Ampac expands site for essential medicines
Alongside city and Commonwealth of Virginia officials, Ampac Fine Chemicals (AFC) has announced that it will invest over $25 million to expand the capabilities of its former Boehringer Ingelheim plant at Petersburg Industrial Park in Petersburg. The site, which Ampac acquired in 2016 and brought back into operation in 2019, was chosen over others in California and Texas
The investment will bring an East Coast presence for Ampac Analytical Labs, which offers third party development and testing services for the analysis, validation and release of intermediates and APIs, as well as improved R&D functions for continuous processing of pharmaceutical ingredients. In the process, it will create 156 new jobs on top of 109 existing ones.

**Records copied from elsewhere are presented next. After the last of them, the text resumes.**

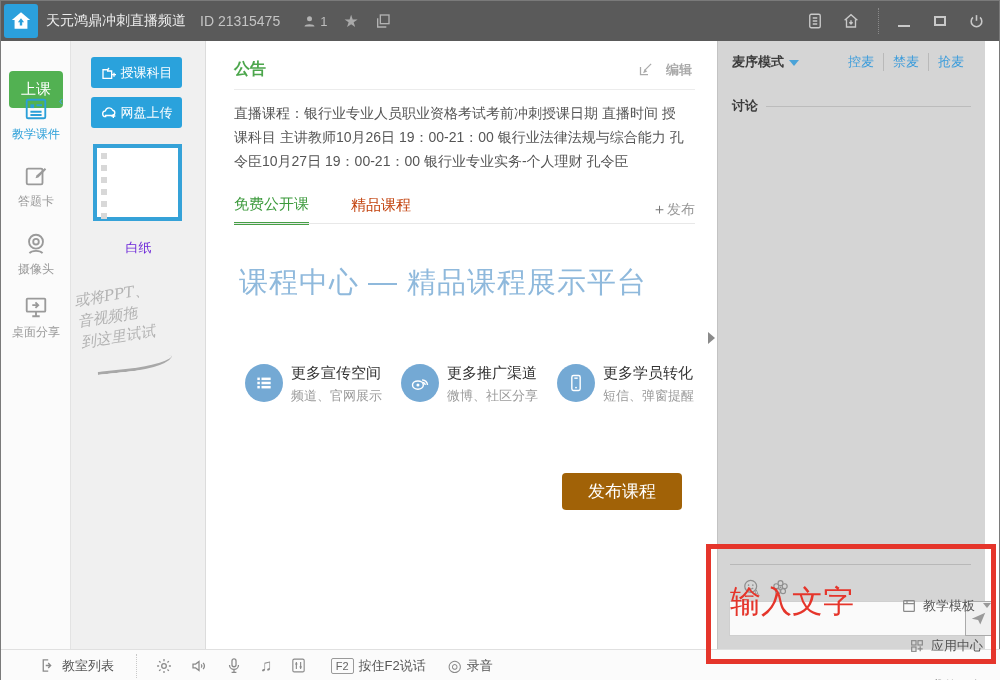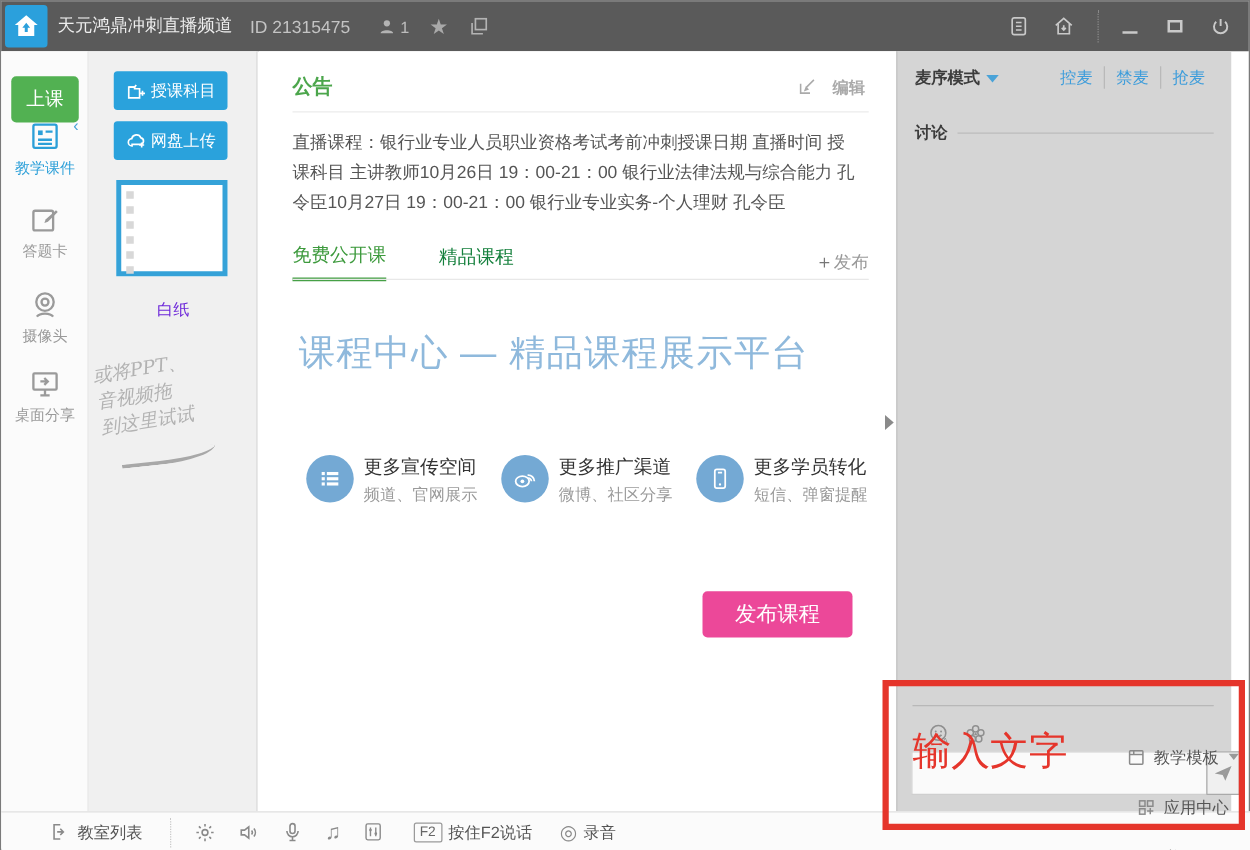--- a/index.html
+++ b/index.html
@@ -24,7 +24,7 @@
 
   
   .sidebar { position:absolute; left:0; top:40px; width:70px; height:608px; background:#fbfbfb; border-right:1px solid #e3e3e3; }
-  .btn-startclass { position:absolute; left:8px; top:20px; width:54px; height:37px; background:#52b152; color:#fff; font-size:15px; border:none; border-radius:4px; cursor:pointer; }
+  .btn-startclass { position:absolute; left:8px; top:30px; width:54px; height:37px; background:#52b152; color:#fff; font-size:15px; border:none; border-radius:4px; cursor:pointer; }
   .collapse-arrow { position:absolute; right:7px; top:52px; color:#4aa3d8; font-size:13px; cursor:pointer; }
   .side-item { position:absolute; left:0; width:70px; text-align:center; cursor:pointer; }
   .side-item .si-icon { display:flex; justify-content:center; margin-bottom:4px; }

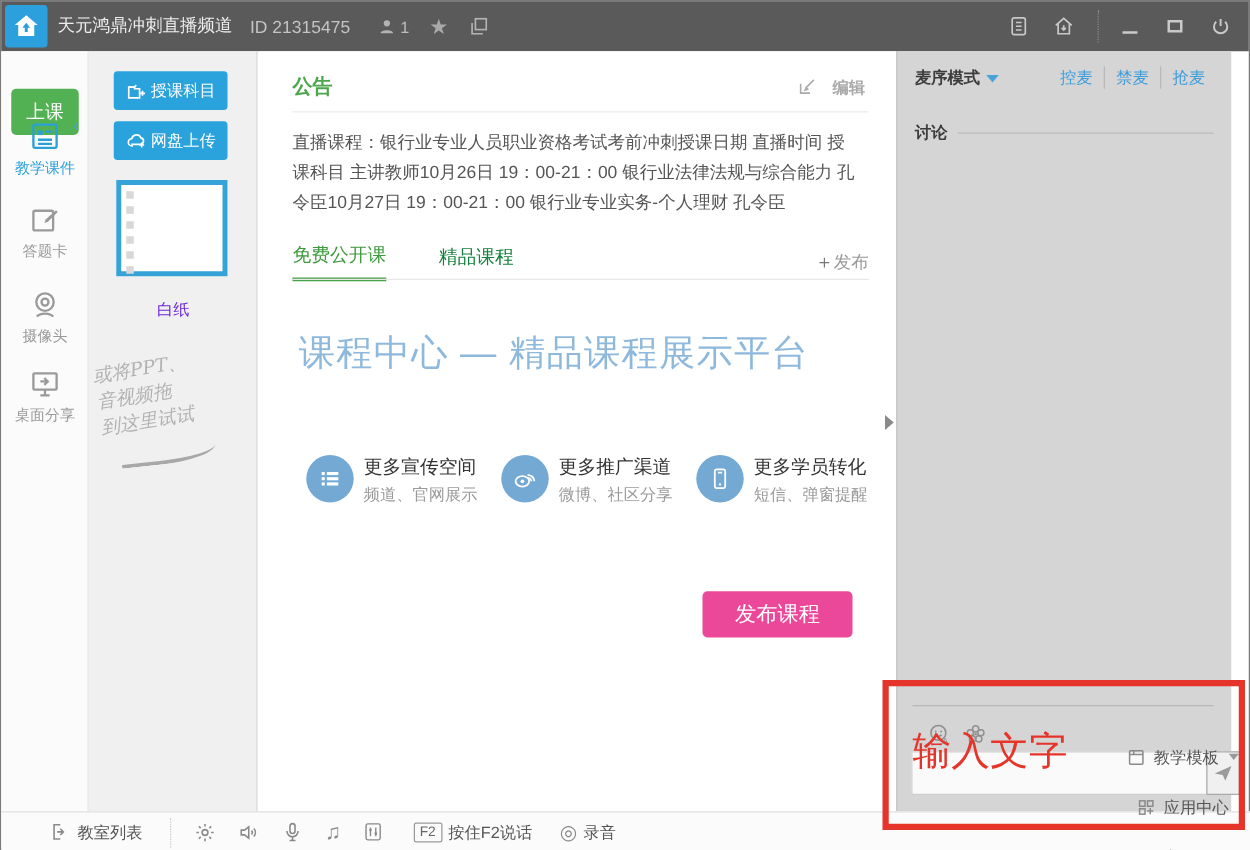--- a/index.html
+++ b/index.html
@@ -52,7 +52,7 @@
   .tabs-row { position:absolute; left:27px; right:22px; top:155px; height:27px; display:flex; align-items:center; }
   .tab { font-size:15px; margin-right:42px; cursor:pointer; position:relative; padding-bottom:8px; }
   .tab.active { color:#3d9a3d; border-bottom:3px solid #46a046; }
-  .tab.inactive { color:#15803d; }
+  .tab.inactive { color:#c2410c; }
   .publish-link { margin-left:auto; color:#999; font-size:14px; cursor:pointer; }
   .publish-link .plus { font-size:15px; color:#777; }
   .tabs-underline { position:absolute; left:27px; right:22px; top:182px; border-top:1px solid #e8e8e8; }

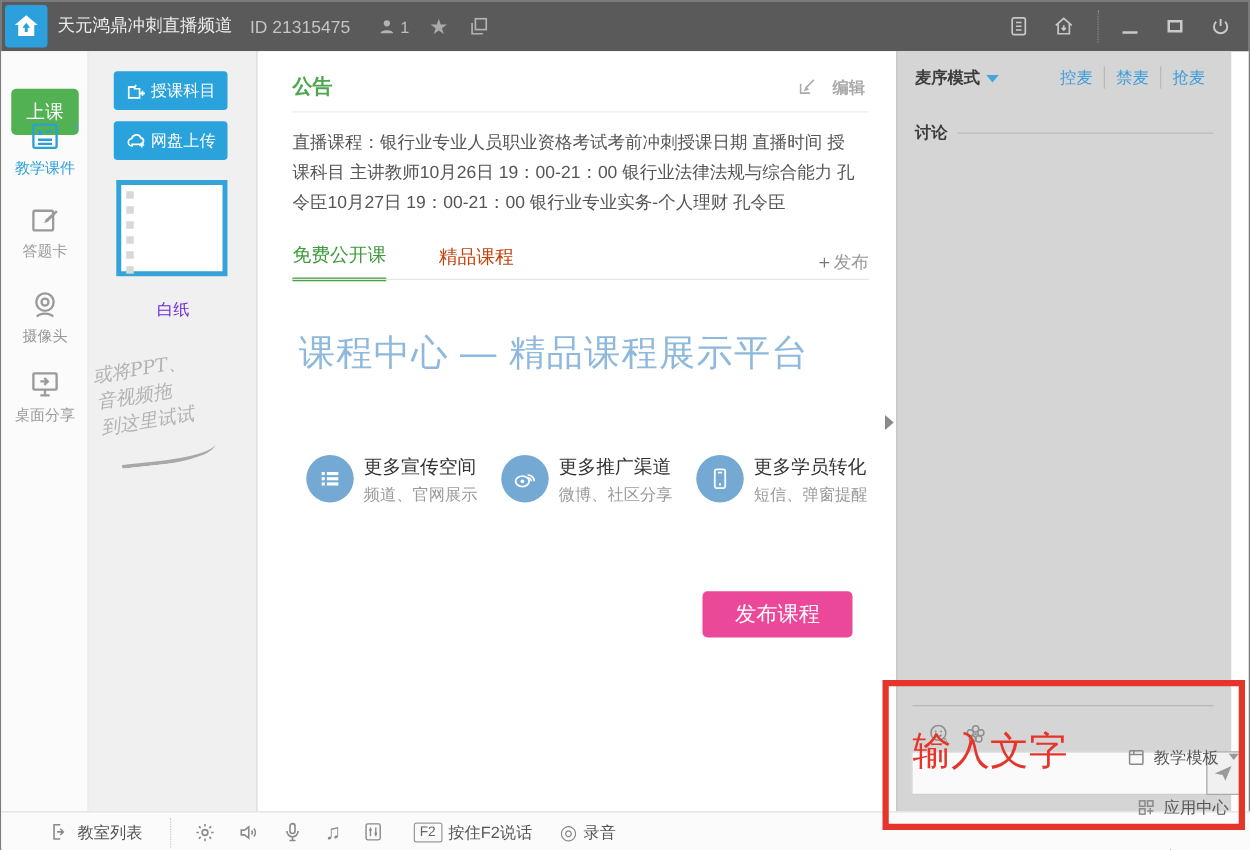--- a/index.html
+++ b/index.html
@@ -62,7 +62,7 @@
   .feat-ico { width:38px; height:38px; border-radius:50%; background:#74a9d4; display:flex; align-items:center; justify-content:center; margin-right:8px; flex:0 0 auto; }
   .feat-title { font-size:15px; color:#333; margin-bottom:4px; white-space:nowrap; }
   .feat-sub { font-size:13px; color:#9a9a9a; white-space:nowrap; }
-  .btn-publish-course { position:absolute; left:355px; top:432px; width:120px; height:37px; background:#ec4899; color:#fff; font-size:17px; border:none; border-radius:4px; cursor:pointer; }
+  .btn-publish-course { position:absolute; left:355px; top:432px; width:120px; height:37px; background:#a16207; color:#fff; font-size:17px; border:none; border-radius:4px; cursor:pointer; }
   .panel-handle { position:absolute; left:501px; top:291px; width:0; height:0; border-left:7px solid #8a8a8a; border-top:6px solid transparent; border-bottom:6px solid transparent; cursor:pointer; }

“Ampac’s investment will further advance the pharmaceutical cluster that has emerged in Petersburg and solidify our Commonwealth as a significant player in domestic drug manufacturing,” said Virginia Governor Ralph Northam, who had approved a $640,000 grant to assist Petersburg with the project and a $250,000 Virginia Investment Performance Grant.
AFC is in a US Government-funded partnership with Phlow, non-profit drug maker Civica and Virginia Commonwealth University’s Medicines for All Institute. Phlow and AFC will both make APIs, which Civica will fill and finish into vials and syringes for use in hospitals at the $124.5 million facility it is building adjacent to AFC’s existing facility and Phlow’s planned one.
As part of the partnership, Phlow recently signed a $354 million contract with the Biomedical Advanced Research & Development Authority (BARDA) to produce essential medications at VCU. Over time, it intends to create the first Strategic API Reserve in the US, a stockpile of ingredients and medicines that have been in short supply or are otherwise deemed essential. At first, they will make drugs to treat COVID-19. In the second part of the agreement, an infrastructure is to be created to continue manufacturing essential medicines that are in short supply for domestic use.